**DESCRIPTION OF THE TASK**
What you hand back must match the records word for word, with no pictures.

Itemized modification records:
***
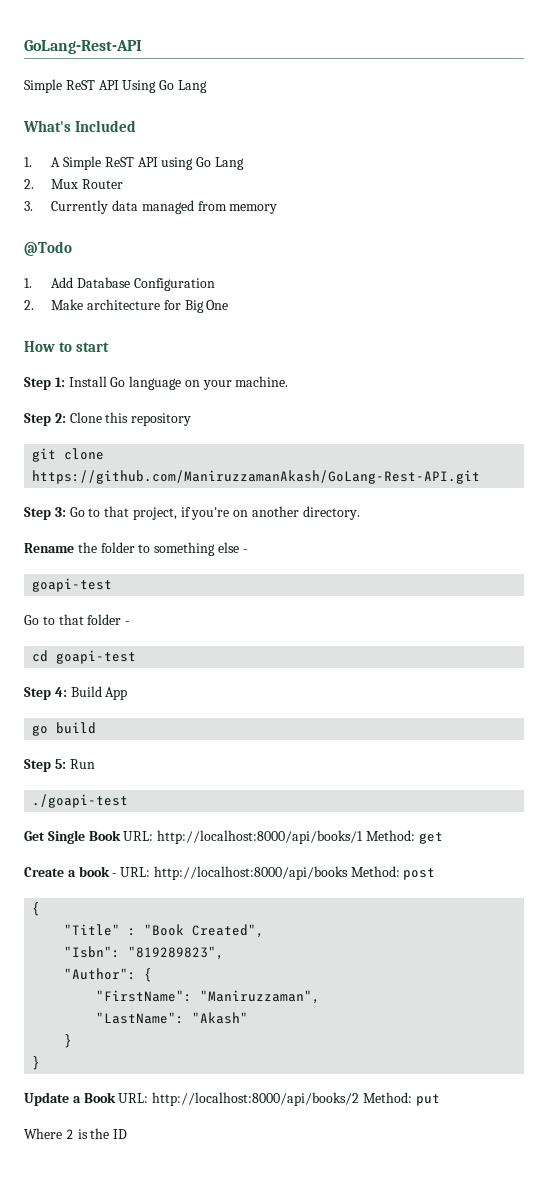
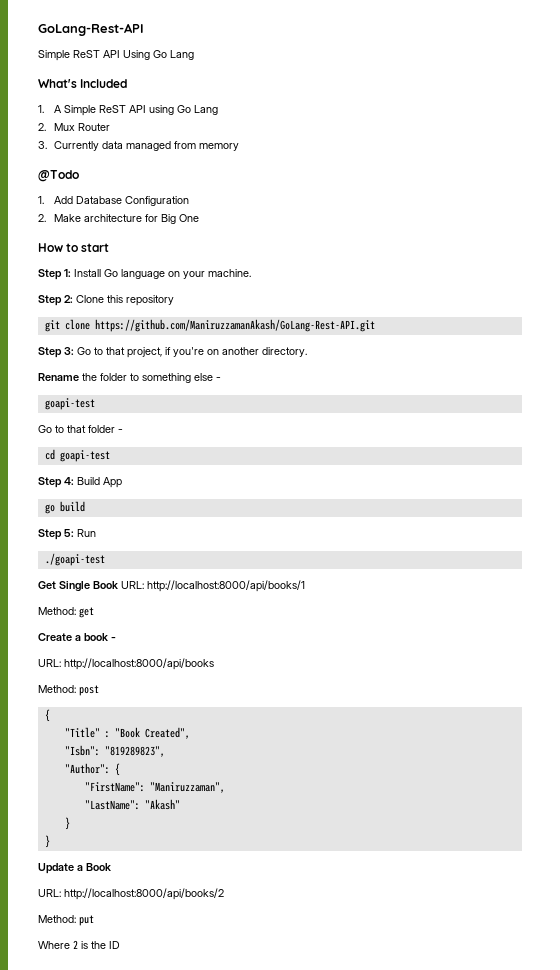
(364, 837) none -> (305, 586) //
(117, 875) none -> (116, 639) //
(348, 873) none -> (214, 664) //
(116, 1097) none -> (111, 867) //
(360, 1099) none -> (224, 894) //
***
**ANSWER FOR THIS EXERCISE**
(364, 837) none -> (305, 586) //
(117, 875) none -> (116, 639) //
(348, 873) none -> (214, 664) //
(116, 1097) none -> (111, 867) //
(360, 1099) none -> (224, 894) //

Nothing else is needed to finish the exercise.